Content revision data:
━━━━━━
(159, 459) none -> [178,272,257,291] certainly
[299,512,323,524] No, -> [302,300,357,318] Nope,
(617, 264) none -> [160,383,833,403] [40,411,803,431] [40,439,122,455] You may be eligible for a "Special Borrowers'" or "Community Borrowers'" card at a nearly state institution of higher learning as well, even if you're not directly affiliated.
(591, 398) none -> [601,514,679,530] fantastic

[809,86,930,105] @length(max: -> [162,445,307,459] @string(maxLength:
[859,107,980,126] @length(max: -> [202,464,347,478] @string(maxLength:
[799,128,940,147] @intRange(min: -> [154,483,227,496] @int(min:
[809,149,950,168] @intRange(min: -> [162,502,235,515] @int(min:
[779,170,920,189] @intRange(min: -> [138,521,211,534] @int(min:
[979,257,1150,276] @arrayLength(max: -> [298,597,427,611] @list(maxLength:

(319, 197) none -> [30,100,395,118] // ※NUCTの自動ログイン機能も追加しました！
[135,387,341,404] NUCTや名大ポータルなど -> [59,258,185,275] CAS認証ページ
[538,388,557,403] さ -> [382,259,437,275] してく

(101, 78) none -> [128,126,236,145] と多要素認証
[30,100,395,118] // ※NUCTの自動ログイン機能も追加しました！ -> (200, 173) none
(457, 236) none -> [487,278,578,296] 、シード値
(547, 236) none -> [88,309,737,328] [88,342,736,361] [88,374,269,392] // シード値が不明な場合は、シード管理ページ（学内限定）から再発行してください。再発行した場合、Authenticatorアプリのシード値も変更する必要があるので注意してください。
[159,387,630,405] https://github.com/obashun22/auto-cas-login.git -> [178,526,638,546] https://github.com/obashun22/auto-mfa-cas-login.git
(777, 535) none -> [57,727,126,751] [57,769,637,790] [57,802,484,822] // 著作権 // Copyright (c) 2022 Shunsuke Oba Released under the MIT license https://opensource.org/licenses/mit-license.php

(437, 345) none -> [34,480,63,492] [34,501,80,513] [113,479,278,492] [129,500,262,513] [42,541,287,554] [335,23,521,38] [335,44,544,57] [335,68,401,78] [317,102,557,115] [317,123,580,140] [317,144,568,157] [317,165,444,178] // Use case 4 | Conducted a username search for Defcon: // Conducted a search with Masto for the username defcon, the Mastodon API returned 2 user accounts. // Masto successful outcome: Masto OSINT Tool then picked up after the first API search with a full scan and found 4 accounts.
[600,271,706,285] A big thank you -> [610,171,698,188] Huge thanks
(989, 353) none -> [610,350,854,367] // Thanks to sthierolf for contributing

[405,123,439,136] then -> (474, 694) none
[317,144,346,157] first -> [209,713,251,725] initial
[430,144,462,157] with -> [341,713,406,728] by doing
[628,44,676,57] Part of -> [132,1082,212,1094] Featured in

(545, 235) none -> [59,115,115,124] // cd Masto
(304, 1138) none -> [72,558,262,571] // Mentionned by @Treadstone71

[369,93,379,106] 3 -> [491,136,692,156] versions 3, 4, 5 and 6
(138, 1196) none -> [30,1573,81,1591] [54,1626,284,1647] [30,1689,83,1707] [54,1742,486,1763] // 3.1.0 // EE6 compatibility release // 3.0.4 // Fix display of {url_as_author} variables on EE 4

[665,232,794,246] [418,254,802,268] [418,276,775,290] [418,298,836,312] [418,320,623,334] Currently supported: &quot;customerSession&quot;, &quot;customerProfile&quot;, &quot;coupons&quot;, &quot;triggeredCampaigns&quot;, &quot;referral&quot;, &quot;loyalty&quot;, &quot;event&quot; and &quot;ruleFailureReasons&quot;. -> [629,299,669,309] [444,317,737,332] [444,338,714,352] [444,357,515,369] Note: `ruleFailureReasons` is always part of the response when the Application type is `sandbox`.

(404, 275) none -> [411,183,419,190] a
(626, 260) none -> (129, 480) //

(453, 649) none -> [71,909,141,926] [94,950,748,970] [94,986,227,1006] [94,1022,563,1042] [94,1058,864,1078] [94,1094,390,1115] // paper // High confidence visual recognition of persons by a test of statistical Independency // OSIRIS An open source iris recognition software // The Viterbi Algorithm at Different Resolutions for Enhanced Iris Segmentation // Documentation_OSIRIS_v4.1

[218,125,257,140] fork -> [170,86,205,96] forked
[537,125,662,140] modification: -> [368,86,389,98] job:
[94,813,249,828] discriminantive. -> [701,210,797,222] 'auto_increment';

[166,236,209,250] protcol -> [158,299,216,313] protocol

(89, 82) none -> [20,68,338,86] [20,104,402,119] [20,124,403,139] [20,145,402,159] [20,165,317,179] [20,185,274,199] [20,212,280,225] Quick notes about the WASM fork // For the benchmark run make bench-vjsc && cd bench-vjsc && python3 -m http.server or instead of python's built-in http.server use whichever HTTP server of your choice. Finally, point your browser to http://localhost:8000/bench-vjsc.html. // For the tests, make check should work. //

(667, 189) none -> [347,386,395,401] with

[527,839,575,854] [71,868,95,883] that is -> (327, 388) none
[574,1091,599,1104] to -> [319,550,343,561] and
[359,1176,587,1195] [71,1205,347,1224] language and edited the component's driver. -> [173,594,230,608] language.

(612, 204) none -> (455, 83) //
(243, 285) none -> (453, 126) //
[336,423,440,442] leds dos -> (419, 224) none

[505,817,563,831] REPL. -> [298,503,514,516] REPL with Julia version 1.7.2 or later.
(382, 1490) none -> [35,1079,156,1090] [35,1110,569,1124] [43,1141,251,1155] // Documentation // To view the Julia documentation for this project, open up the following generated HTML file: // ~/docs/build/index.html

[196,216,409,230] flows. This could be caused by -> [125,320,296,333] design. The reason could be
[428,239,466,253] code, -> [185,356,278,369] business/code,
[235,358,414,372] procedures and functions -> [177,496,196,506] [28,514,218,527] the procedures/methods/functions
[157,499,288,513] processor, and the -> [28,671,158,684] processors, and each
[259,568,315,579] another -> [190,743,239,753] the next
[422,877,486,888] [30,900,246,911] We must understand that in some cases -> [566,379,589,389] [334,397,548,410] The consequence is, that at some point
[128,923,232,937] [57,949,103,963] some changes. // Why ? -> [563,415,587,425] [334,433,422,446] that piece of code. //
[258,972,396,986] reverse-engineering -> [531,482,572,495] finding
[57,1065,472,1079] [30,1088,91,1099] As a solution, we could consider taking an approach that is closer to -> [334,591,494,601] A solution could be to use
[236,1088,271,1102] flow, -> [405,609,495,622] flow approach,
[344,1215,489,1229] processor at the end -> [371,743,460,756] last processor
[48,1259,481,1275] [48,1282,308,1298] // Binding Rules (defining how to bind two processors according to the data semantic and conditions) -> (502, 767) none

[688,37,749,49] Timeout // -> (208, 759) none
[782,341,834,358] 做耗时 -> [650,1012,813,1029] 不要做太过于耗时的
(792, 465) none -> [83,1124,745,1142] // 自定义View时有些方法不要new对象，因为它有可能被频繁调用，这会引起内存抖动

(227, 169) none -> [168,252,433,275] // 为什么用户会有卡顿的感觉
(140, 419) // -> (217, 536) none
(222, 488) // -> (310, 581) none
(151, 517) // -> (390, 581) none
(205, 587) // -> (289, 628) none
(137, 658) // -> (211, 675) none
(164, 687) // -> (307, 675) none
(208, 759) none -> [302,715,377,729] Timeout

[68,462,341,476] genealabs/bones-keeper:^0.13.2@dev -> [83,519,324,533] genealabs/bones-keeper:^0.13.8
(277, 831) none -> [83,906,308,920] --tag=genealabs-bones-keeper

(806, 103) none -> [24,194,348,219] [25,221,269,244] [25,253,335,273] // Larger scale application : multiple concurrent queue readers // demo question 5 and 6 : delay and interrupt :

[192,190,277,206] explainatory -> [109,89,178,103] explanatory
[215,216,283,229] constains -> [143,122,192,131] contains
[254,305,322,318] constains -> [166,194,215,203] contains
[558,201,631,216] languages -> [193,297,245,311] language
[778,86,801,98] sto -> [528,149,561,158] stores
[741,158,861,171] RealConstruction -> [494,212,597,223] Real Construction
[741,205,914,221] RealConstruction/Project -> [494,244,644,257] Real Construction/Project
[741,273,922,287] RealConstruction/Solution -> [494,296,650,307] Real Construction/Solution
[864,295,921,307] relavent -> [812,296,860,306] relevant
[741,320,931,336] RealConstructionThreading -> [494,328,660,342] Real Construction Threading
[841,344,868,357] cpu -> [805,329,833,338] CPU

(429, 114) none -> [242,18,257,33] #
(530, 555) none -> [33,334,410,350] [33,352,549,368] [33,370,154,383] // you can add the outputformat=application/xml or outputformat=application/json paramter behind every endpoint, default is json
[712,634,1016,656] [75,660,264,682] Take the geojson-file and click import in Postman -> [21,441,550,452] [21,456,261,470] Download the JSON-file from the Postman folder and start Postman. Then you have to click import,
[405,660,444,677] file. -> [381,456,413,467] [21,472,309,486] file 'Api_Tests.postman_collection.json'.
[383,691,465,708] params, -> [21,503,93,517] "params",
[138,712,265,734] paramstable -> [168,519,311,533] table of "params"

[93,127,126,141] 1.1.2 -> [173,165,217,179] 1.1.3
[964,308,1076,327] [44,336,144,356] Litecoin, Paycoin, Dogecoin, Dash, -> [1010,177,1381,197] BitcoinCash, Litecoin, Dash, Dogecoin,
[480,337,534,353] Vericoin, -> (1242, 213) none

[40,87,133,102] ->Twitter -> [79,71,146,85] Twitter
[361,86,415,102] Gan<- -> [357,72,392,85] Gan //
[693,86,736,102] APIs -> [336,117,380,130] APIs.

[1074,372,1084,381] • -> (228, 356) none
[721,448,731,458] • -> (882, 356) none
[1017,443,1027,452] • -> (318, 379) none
━━━━━━
**What you should do**
Please print verbatim each line from the first line of the entries above to the line that contains "(319, 197) none", inclusive, and nothing more.

**Output**
(159, 459) none -> [178,272,257,291] certainly
[299,512,323,524] No, -> [302,300,357,318] Nope,
(617, 264) none -> [160,383,833,403] [40,411,803,431] [40,439,122,455] You may be eligible for a "Special Borrowers'" or "Community Borrowers'" card at a nearly state institution of higher learning as well, even if you're not directly affiliated.
(591, 398) none -> [601,514,679,530] fantastic

[809,86,930,105] @length(max: -> [162,445,307,459] @string(maxLength:
[859,107,980,126] @length(max: -> [202,464,347,478] @string(maxLength:
[799,128,940,147] @intRange(min: -> [154,483,227,496] @int(min:
[809,149,950,168] @intRange(min: -> [162,502,235,515] @int(min:
[779,170,920,189] @intRange(min: -> [138,521,211,534] @int(min:
[979,257,1150,276] @arrayLength(max: -> [298,597,427,611] @list(maxLength:

(319, 197) none -> [30,100,395,118] // ※NUCTの自動ログイン機能も追加しました！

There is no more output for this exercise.